BT auditors warn of ‘material weaknesses’ in financial controls

BT auditors warn of ‘material weaknesses’ in financial controls

BT phone box peeling.jpg

BT’s own auditor, KPMG, has criticised the group’s internal controls following the 2017 scandal when it wrote off £530 million of losses in its Italian business.

BT appointed KPMG as its auditor in 2017, following the Italian scandal, when the company announced “inappropriate behaviour in the Italian business … improper accounting practices and a complex set of improper sales, purchase, factoring, and leasing transactions”.

Now, accountancy publication Compliance Week has dug out a letter written by KPMG to the BT board that has been published on the website of the US Securities and Exchange Commission (SEC). KPMG says: “BT Group plc did not maintain effective internal control over financial reporting as of 31 March 2020 because of the effect of material weaknesses on the achievement of the objectives of the control criteria.”

The auditor’s warning shows that the Italian scandal continues the threaten BT’s business.

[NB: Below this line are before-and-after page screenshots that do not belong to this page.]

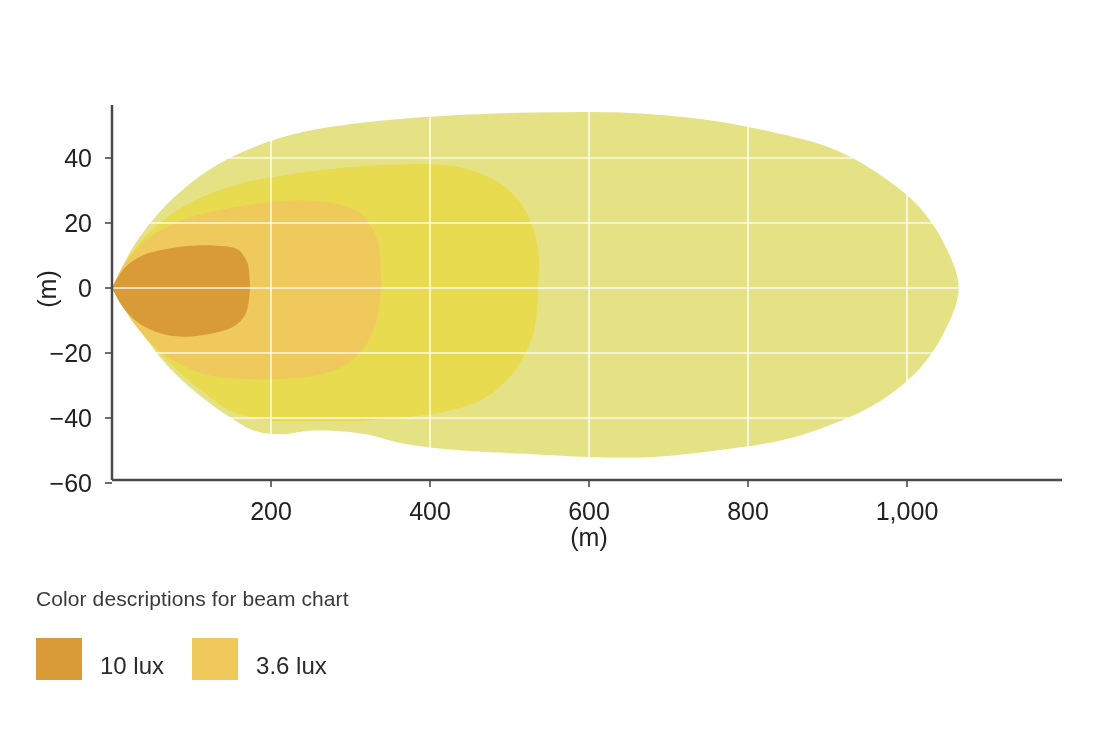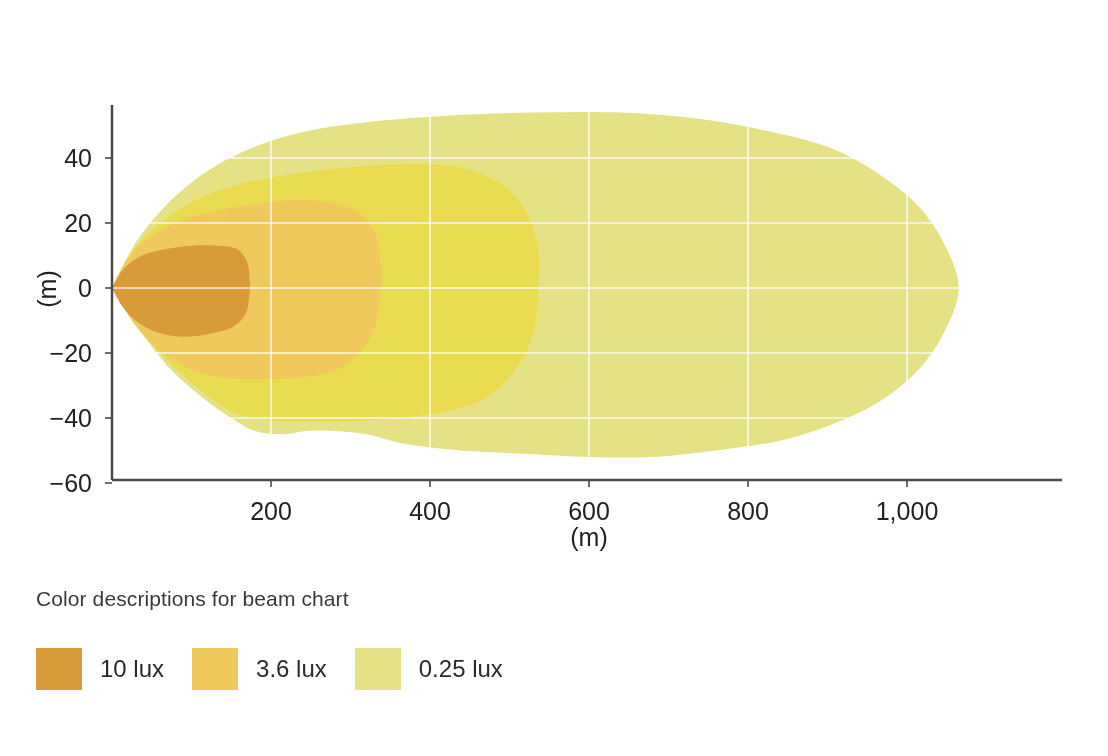--- a/index.html
+++ b/index.html
@@ -52,33 +52,33 @@
     position: absolute;
     left: 36px;
     top: 586px;
     width: 1040px;
   }
   .legend-caption {
     font-size: 21px;
     line-height: 26px;
     color: #3a3a3a;
     letter-spacing: 0.1px;
-    margin: 0 0 36px 0;
+    margin: 0 0 26px 0;
     white-space: nowrap;
   }
   .legend-row {
     display: flex;
     flex-direction: row;
     align-items: center;
     gap: 0px;
   }
   .legend-item {
     display: flex;
     flex-direction: row;
-    align-items: center;
+    align-items: flex-end;
   }
   .legend-swatch {
     width: 46px;
     height: 42px;
     flex: 0 0 auto;
     display: block;
   }
   .legend-label {
     font-size: 24px;
     color: #2b2b2b;
@@ -163,20 +163,16 @@
     <div class="legend-caption">Color descriptions for beam chart</div>
     <div class="legend-row" id="legend-row">
         <div class="legend-item">
           <span class="legend-swatch" style="background: rgb(217, 155, 56);"></span>
           <span class="legend-label">10 lux</span>
         </div>
         <div class="legend-item">
           <span class="legend-swatch" style="background: rgb(240, 201, 92);"></span>
           <span class="legend-label">3.6 lux</span>
         </div>
-        <div class="legend-item">
-          <span class="legend-swatch" style="background: rgb(229, 226, 133);"></span>
-          <span class="legend-label">0.25 lux</span>
-        </div>
       </div>
   </div>
 
 </div>
 
 </body></html>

A report last year showed that Italy’s Guardia di Finanza – the financial police – had seized emails from senior executives of BT in London and senior executives of BT Italia.

The emails, said the Guardia di Finanza, as quoted by the Reuters news agency, contained “‘insistent’ requests by the leadership of the parent company aimed at achieving ambitious economic targets, even using aggressive, anomalous and knowingly wrong accounting practices”.

According to the 2019 report, 23 individuals were being investigated, including three BT executives.

The news agency said that “Italian prosecutors allege that a network of people at the unit exaggerated revenues, faked contract renewals and invoices and invented bogus supplier transactions in order to meet bonus targets and disguise the unit’s true financial performance”.

Luis Alvarez quit as CEO of BT Global Services in 2017. Bas Burger, former head of BT in the US, took over the role and started a comprehensive restructuring of the business, which has seen the group sell off a number of its European business operations.

Last August a US law firm started a class-action suit over the scandal against former CEOs Ian Livingston and Gavin Patterson, previous CFO Tony Chanmugam, as well as Alvarez and Nick Rose, who chaired the group’s audit and risk committee.

At the time of its appointment as BT auditor, KPMG’s global head of telecoms and media, Alex Holt, said: “We look forward to working with them at a critical point for BT, set against a backdrop of unparalleled industry transformation.”